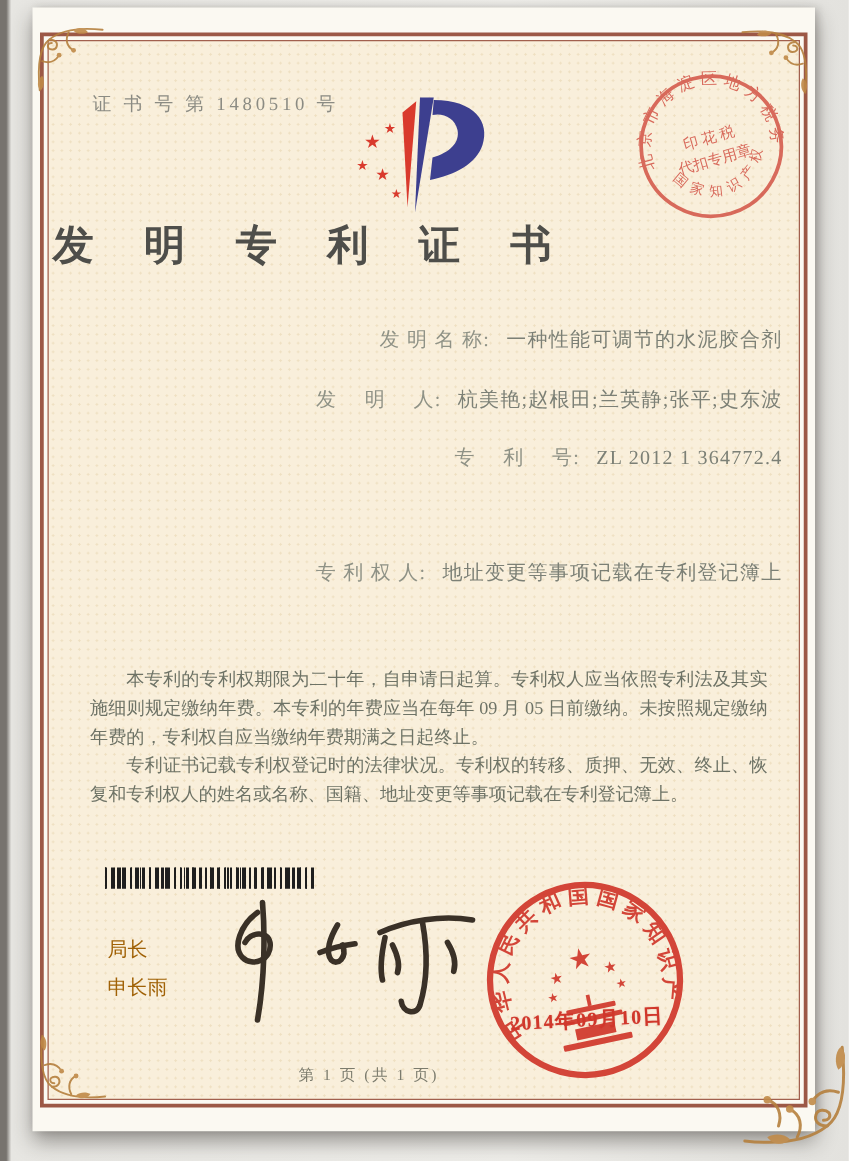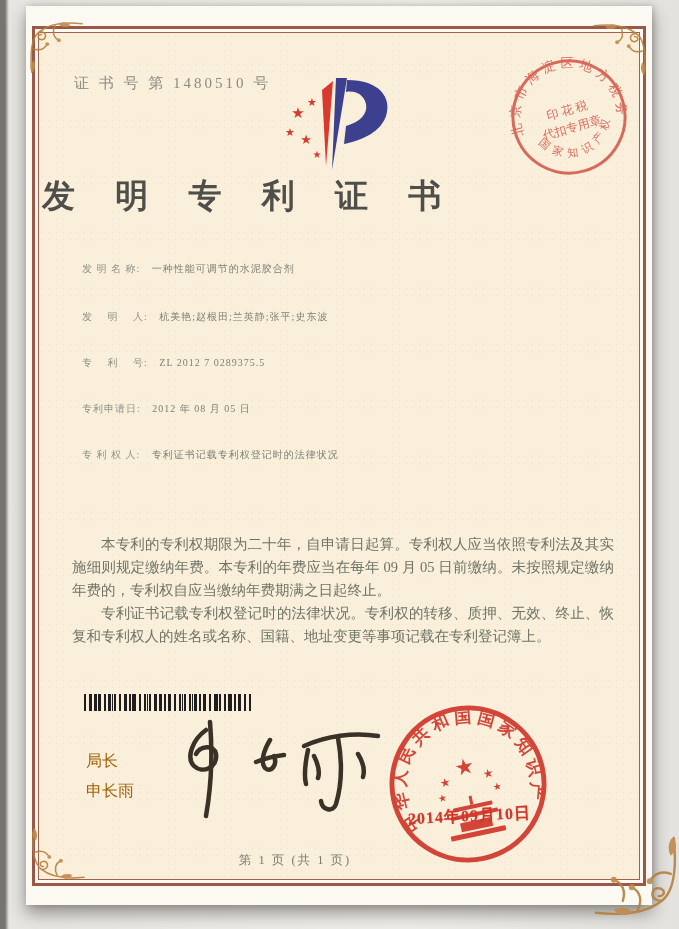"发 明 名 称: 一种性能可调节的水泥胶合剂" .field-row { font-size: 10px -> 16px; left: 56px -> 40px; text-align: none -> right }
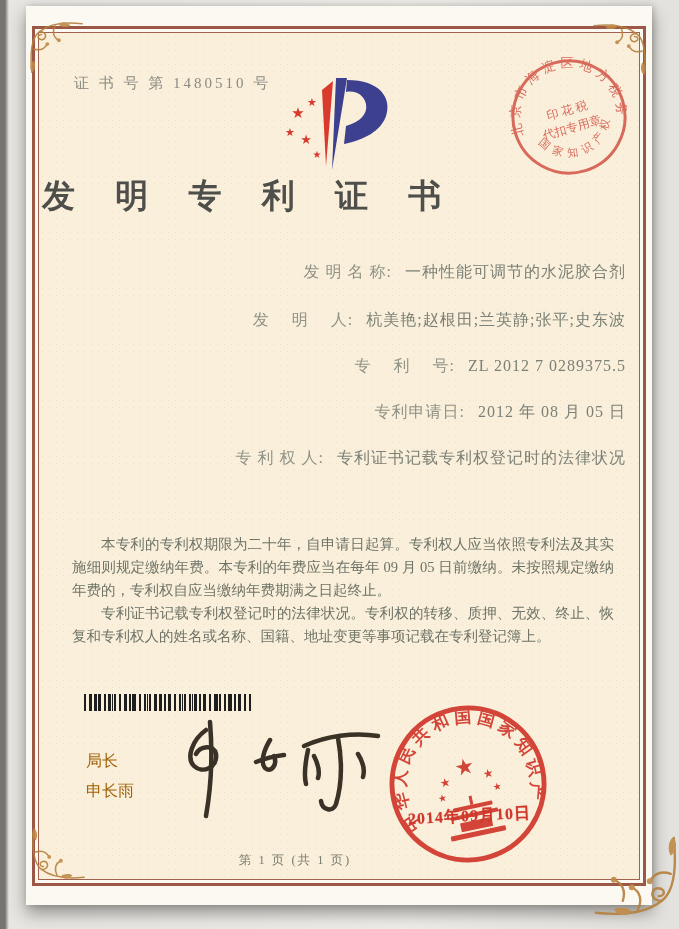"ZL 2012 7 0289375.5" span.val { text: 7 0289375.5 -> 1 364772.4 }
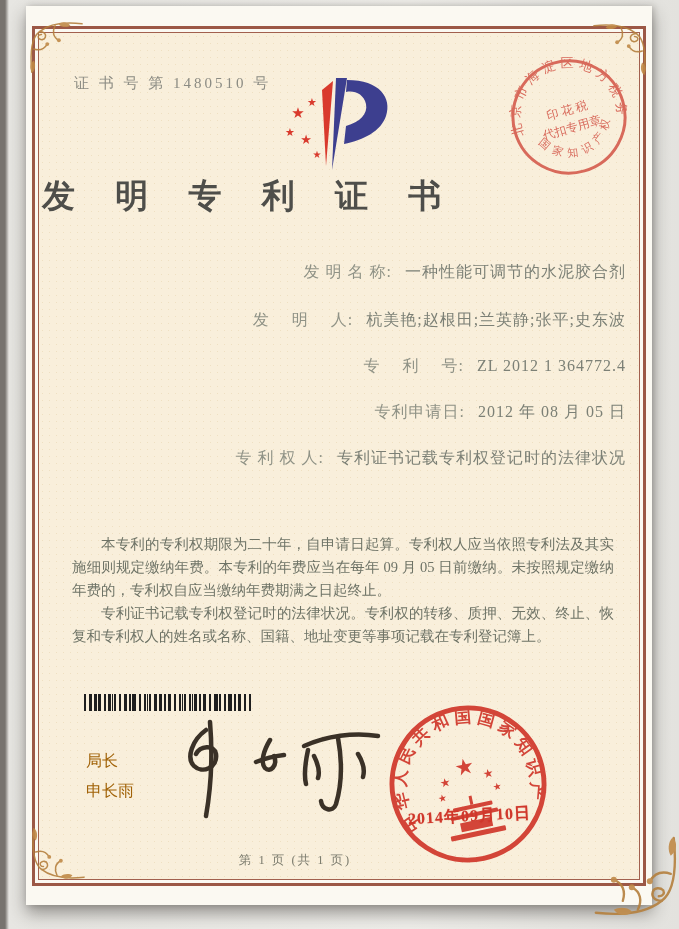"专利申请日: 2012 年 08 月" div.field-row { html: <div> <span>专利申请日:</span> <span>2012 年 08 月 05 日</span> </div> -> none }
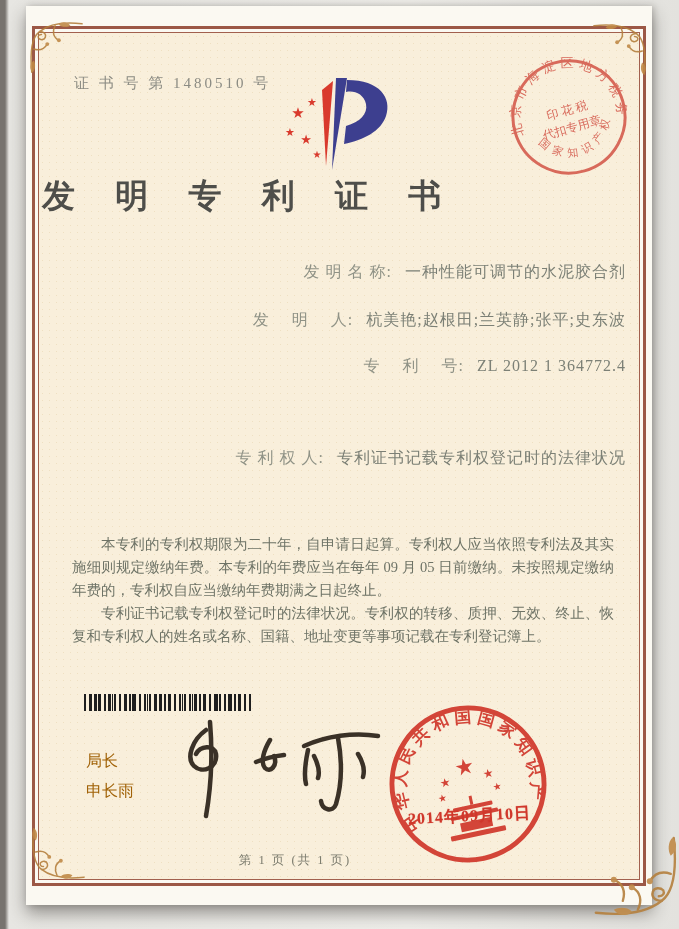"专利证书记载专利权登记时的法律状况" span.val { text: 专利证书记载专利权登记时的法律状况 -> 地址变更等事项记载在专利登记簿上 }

^^^^^^^^^^^^^^^^

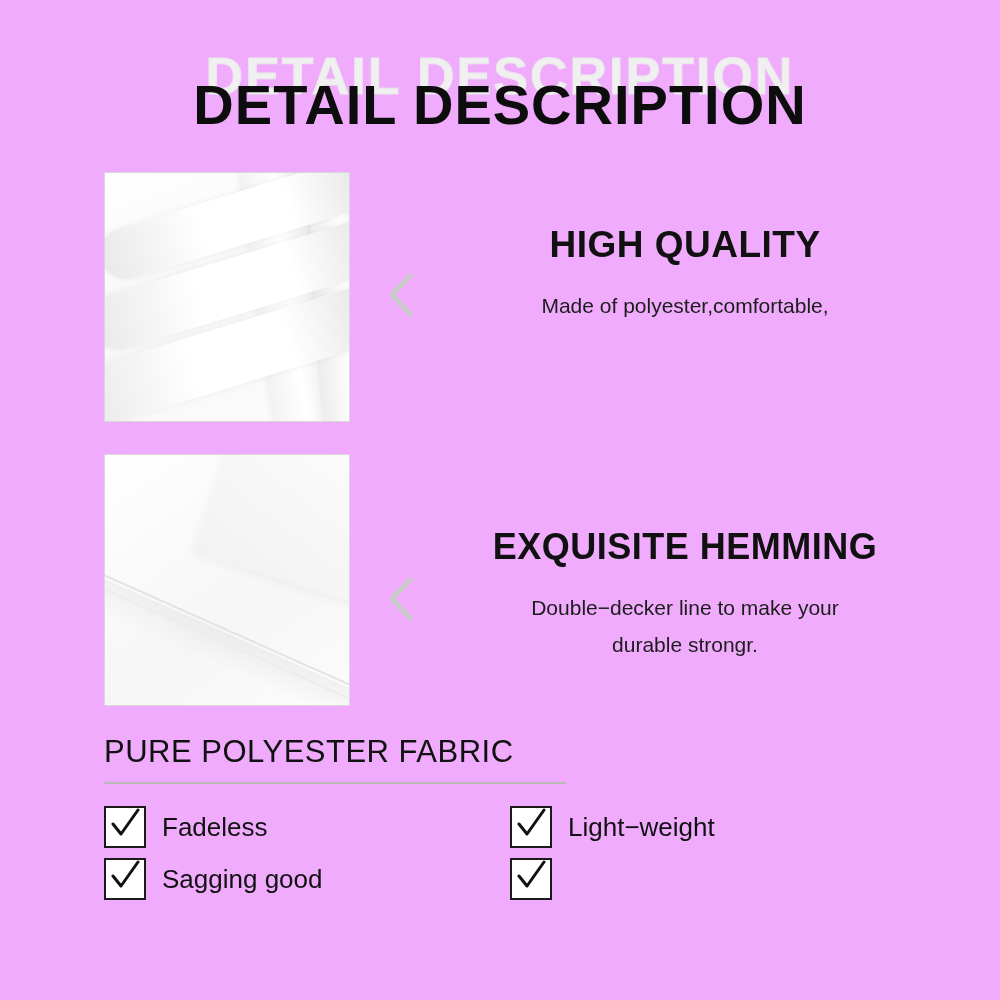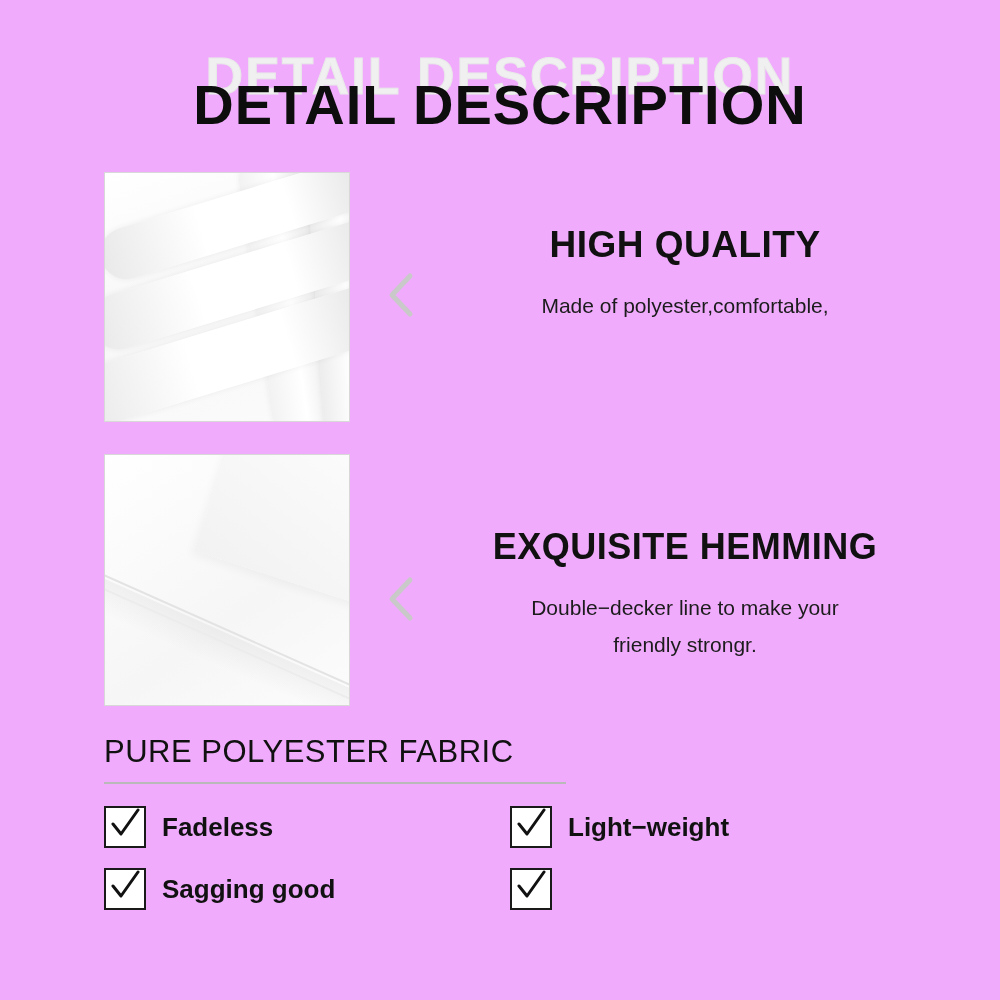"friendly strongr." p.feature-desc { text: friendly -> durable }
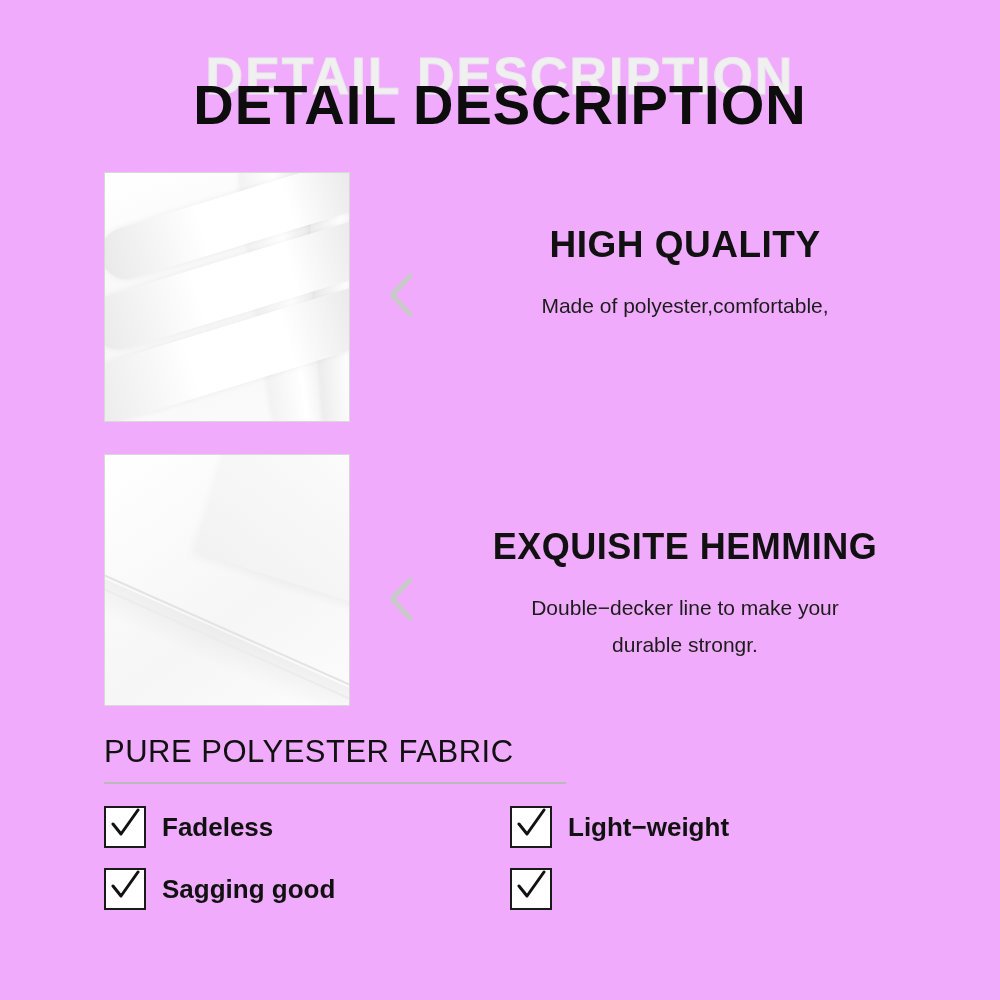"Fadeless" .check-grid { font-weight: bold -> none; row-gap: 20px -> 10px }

^^^^^^^^^^^^^^^^

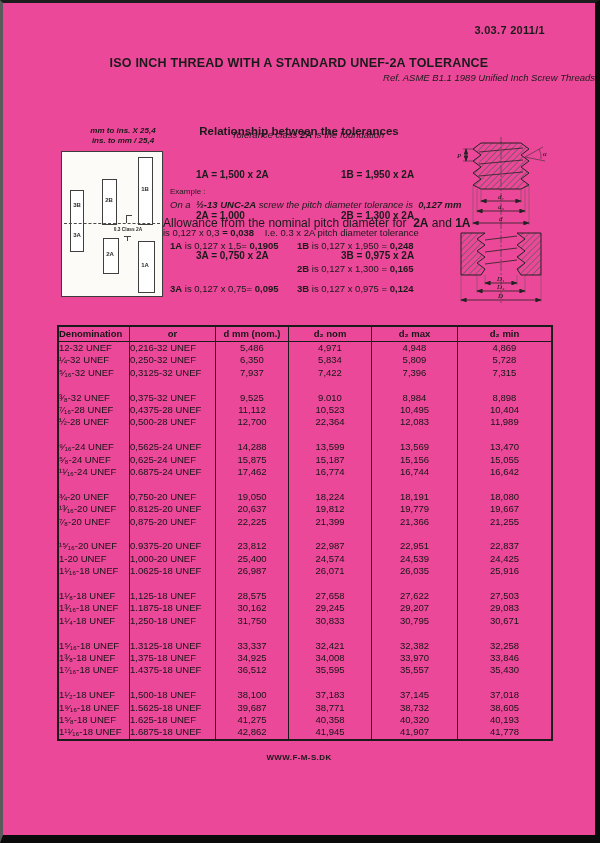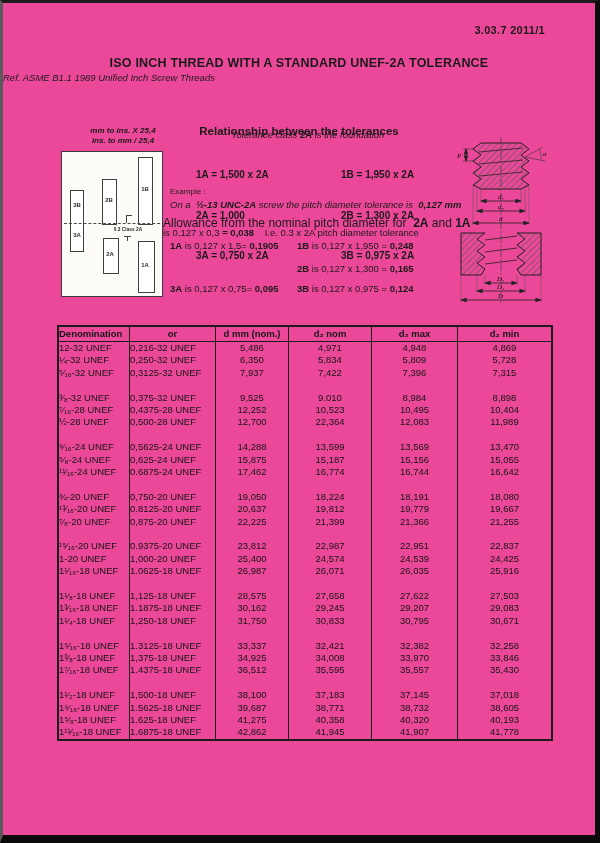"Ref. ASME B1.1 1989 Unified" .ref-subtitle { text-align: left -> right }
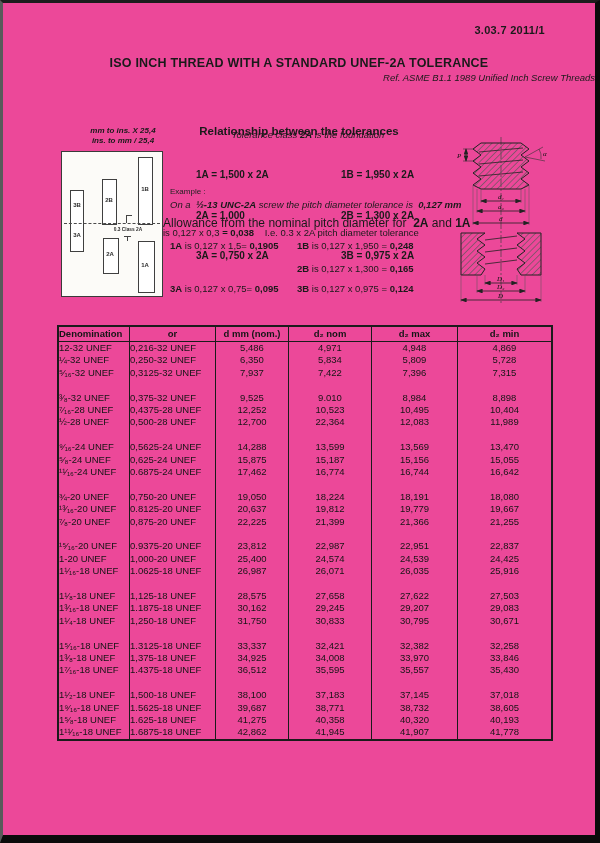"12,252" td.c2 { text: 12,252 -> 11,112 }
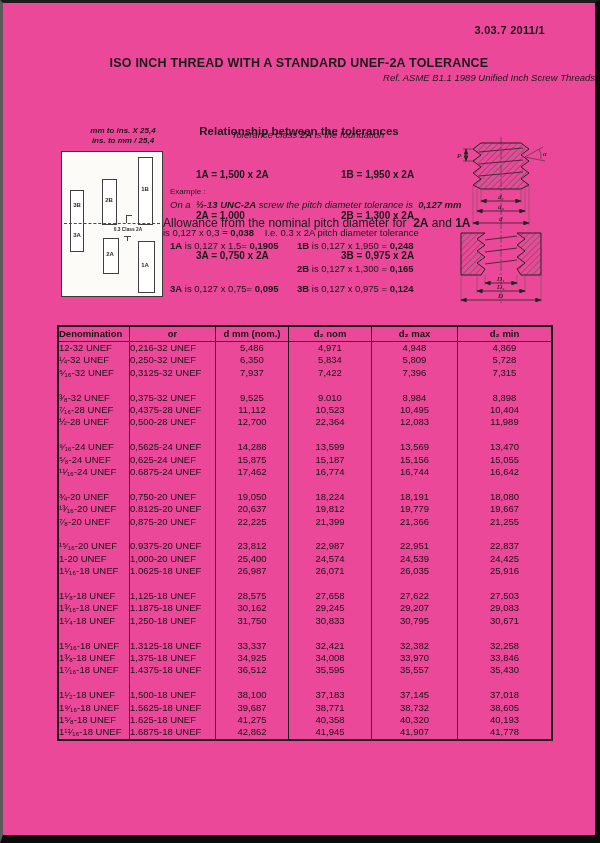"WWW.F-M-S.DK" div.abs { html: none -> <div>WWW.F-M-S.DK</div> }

^^^^^^^^^^^^^^^^

## Problem statement
In the records above, copy exactly everything from the line that has "text: 12,252 ->" down to the line that has "html: none ->", both ends included, and leave out the pictures.

## Written answer
"12,252" td.c2 { text: 12,252 -> 11,112 }
"WWW.F-M-S.DK" div.abs { html: none -> <div>WWW.F-M-S.DK</div> }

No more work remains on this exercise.